3.2 Simulation experiments

We first generated simulated networks containing indirect noise to evaluate the denoising effectiveness of RENDOR. In these datasets, we had ground-truth labels distinguishing noise (indirect edges) from signals (direct edges), allowing us to accurately assess the predictive performance of edge confidence scores.

Specifically, we take the circular graphs, Erdős–Rényi (ER) random graphs, and BA graphs (Barabási and Albert 1999) as the original true networks, and introduce simulated indirect edges to get noisy networks. The method for adding noisy edges is based on the principle that the more paths connecting two nodes and the shorter these paths, the higher the probability of adding an edge between the nodes. Details for generating simulated networks are provided in Supplementary Data. We can control the number of indirect noisy edges added to generate simulated networks with varying levels of noise (Supplementary Figs S2 and S3). Next, we apply network denoising methods to these noisy networks. We compare how well the denoised networks recover the original network and assess their predictive capability regarding noisy/signal edges.

To visually illustrate the denoising effect of RENDOR, we first created a noisy network by adding 15 indirect edges to a 20-node circular graph with 20 edges (Fig. 2a). After applying five network denoising methods and thresholding the edges to match the original network’s edge count, results in Fig. 2a show that RENDOR more accurately reconstructs the original network structure. Additionally, RENDOR-denoised network contains a higher number of true positive (TP) and true negative (TN) edges, and a lower number of false positive (FP) and false negative (FN) edges (Fig. 2b). This demonstrates the effectiveness of RENDOR in noise elimination.

Figure 2.

Figure 2.

The denoising performance of RENDOR on the simulated networks. (a) Six subfigures present the noisy graph with simulated indirect edges, and the denoised graphs obtained by applying five denoising methods. Noisy edges are marked in red. Ture edges are marked in black. (b) The number of FN, TN, TP, and FP edges of the five denoised networks. (c) The AUROC and AUPR scores (y-axis) of applying various denoising methods to the noisy networks under different noise levels (x-axis) generated based on the ER graphs and BA graphs.

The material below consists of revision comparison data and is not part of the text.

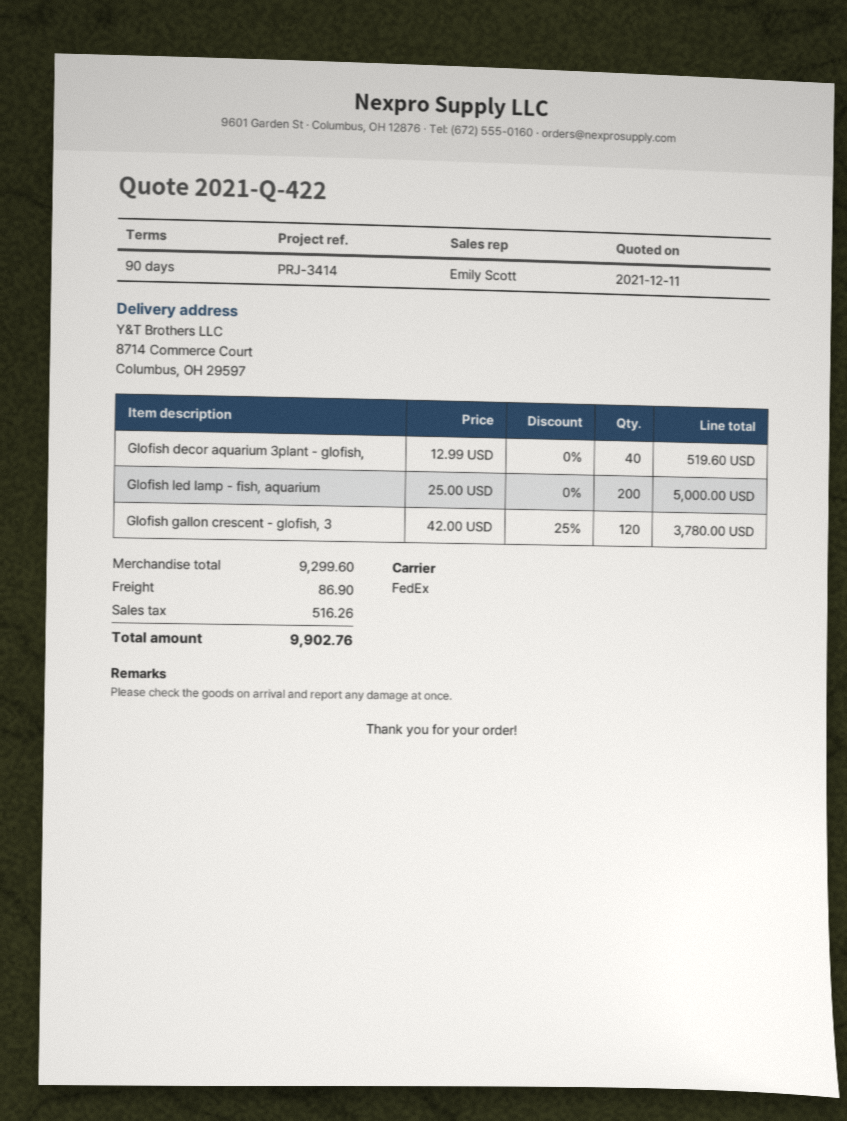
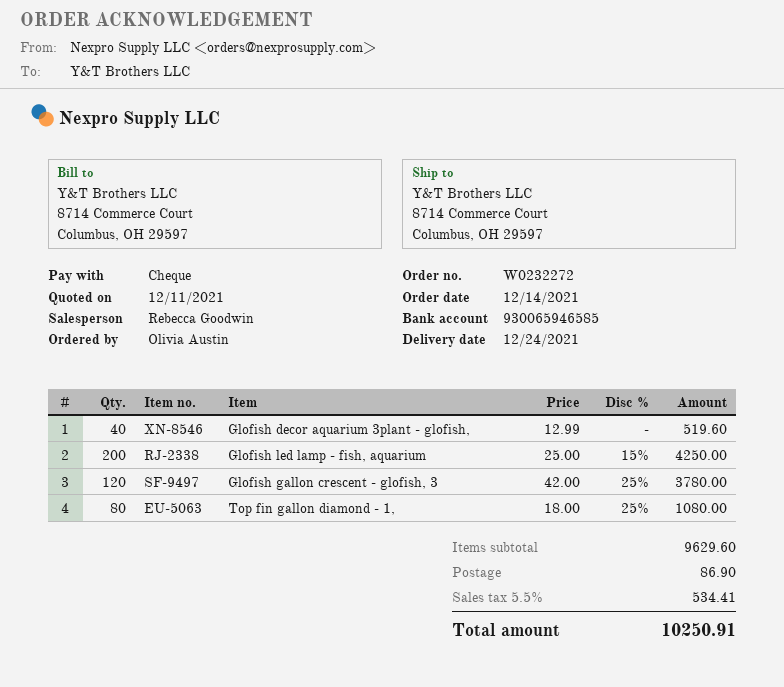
sales rep: Emily Scott -> Rebecca Goodwin
Glofish led lamp - fish, aquarium: 200 x 25.00 = 5000.00 -> 200 x 25.00 - 15% = 4250.00
Top fin gallon diamond - 1,: none -> 80 x 18.00 - 25% = 1080.00
subtotal: 9299.60 -> 9629.60
tax: 516.26 -> 534.41
total: 9902.76 -> 10250.91

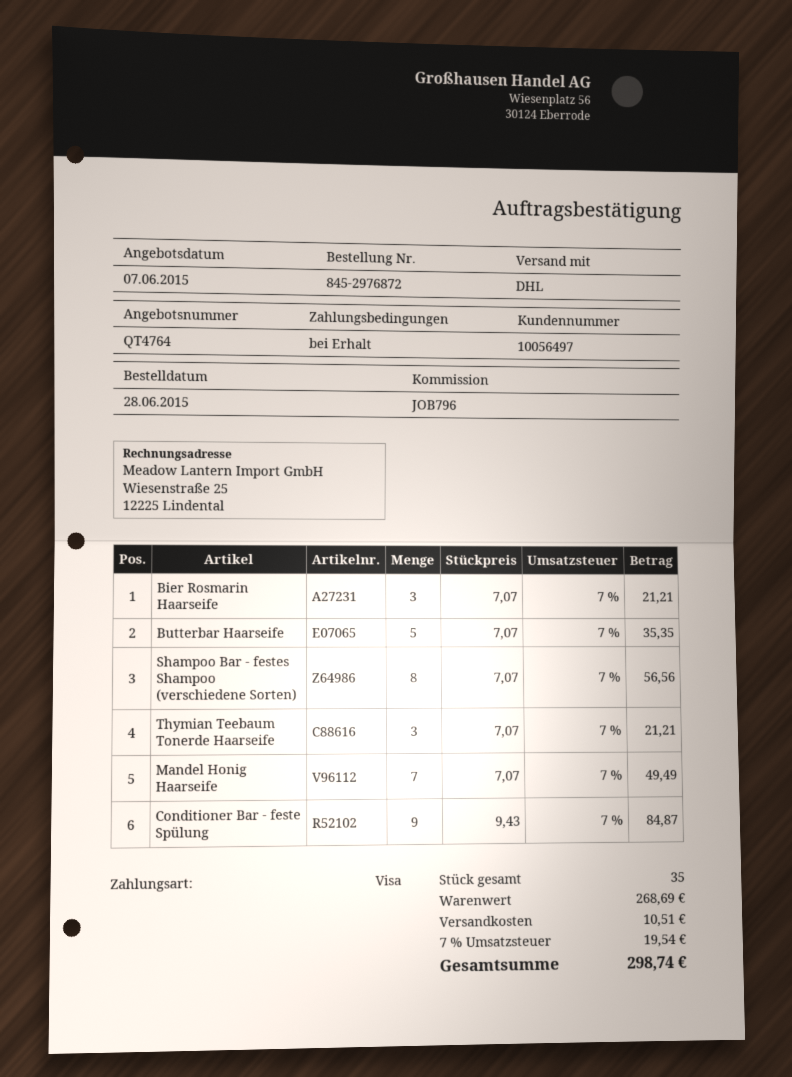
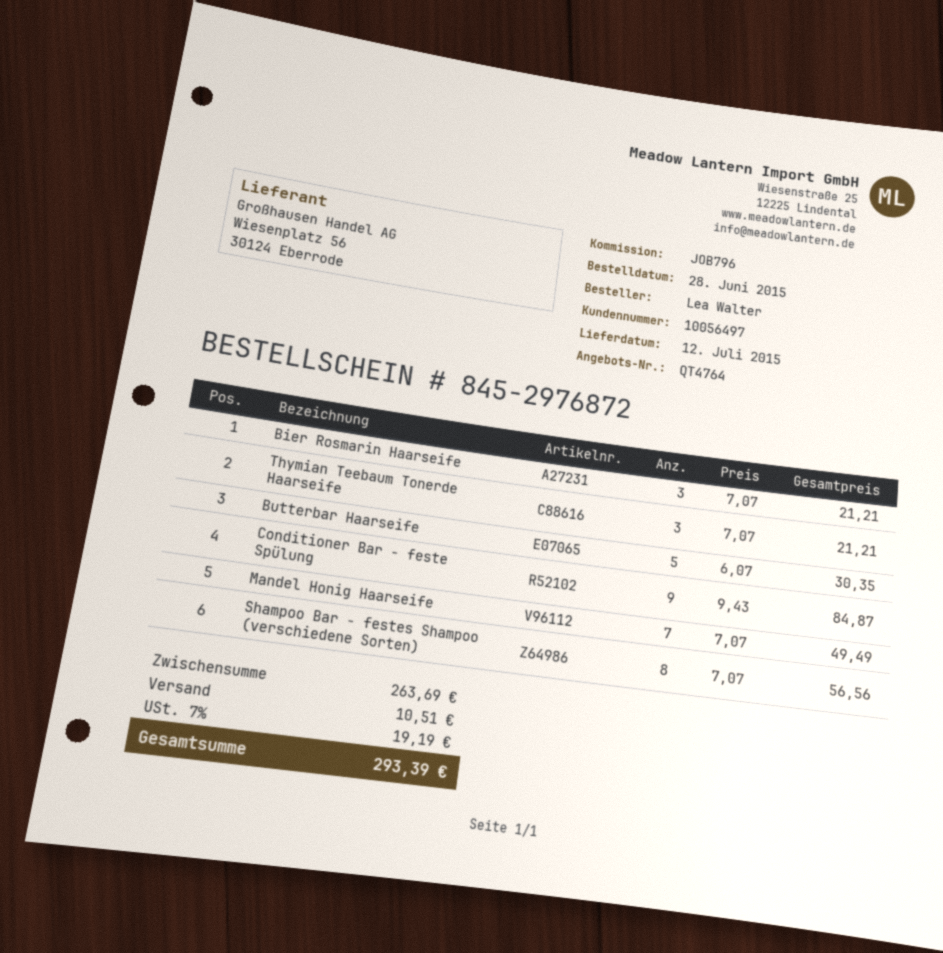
Butterbar Haarseife: 5 x 7.07 = 35.35 -> 5 x 6.07 = 30.35
subtotal: 268.69 -> 263.69
tax: 7% = 19.54 -> 7% = 19.19
total: 298.74 -> 293.39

We further conducted a comparative analysis of five denoising methods on noisy networks generated from the ER graph of node size N=50 and edge-formation probability P=.3, as well as the BA graph of node size N=50 and e=3 (number of edges added each step). To introduce varying difficulty levels in the denoising tasks, we added indirect noisy edges with different intensities. The proportion of noisy edges in the noisy networks ranges from 0.1 to 0.5. Subsequently, we applied five denoising methods to these noisy networks and computed AUPR and AUROC scores. For each proportion of noisy edges, we presented the average score of 100 repeated tests. The results illustrated in Fig. 2c demonstrate that the RENDOR-denoised networks exhibit a higher predictive accuracy, and RENDOR consistently outperforms other methods across different experiment settings. Furthermore, RENDOR displays a smaller variance, underscoring its robustness in handling varying noise levels.

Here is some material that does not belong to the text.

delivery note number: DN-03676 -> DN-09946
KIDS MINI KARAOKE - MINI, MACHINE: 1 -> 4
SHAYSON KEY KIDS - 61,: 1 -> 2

In summary, the simulated experiments designed in this section provide pieces of evidence that RENDOR can effectively and robustly eliminate indirect noise, leading to a more accurate reconstruction of the underlying true network structure.

3.3 DREAM benchmark

We then evaluated the denoising performance of RENDOR on the GRNs constructed from the Dialogue on Reverse Engineering Assessment and Methods (DREAM) project (Marbach et al. 2012), which serves as a comprehensive platform for assessing the performance of various GRN inference methods (Supplementary Data). Specifically, we obtained GRNs from various network inference algorithms and used them as input for five denoising methods, including RENDOR. We then calculated and compared AUROC and AUPR scores before and after denoising to assess the effectiveness of these methods in enhancing GRN inference.

These GRN inference algorithms tested included correlation-based methods [ARACNE (Margolin et al. 2006), Pearson, Spearman], information-theory-based methods [CLR (Faith et al. 2007), OIPCQ and OIPCQ2 (Mahmoodi et al. 2021)], machine learning approaches [GENIE3 (Huynh-Thu et al. 2010), TIGERSS (Haury et al. 2012), GRNBoost2 (Moerman et al. 2019)], and statistical approaches [Inferelator (Bonneau et al. 2006), ANOVA (Küffner et al. 2012), wpLogicNet (Malekpour et al. 2023)].

3.3.1 RENDOR improves inference accuracy of GRNs

We first utilized the DREAM3 benchmark alongside 13 GRN inference algorithms to assess the denoising efficacy of RENDOR. As illustrated in Supplementary Fig. S4, some network inference methods (like OIPCQ and OIPCQ2) already exhibit excellent performance before denoising, and show further improvement after applying RENDOR. Among the 13 network inference algorithms tested, nearly all GRNs showed improved performance after RENDOR denoising, with the greatest overall improvement compared with other denoising methods.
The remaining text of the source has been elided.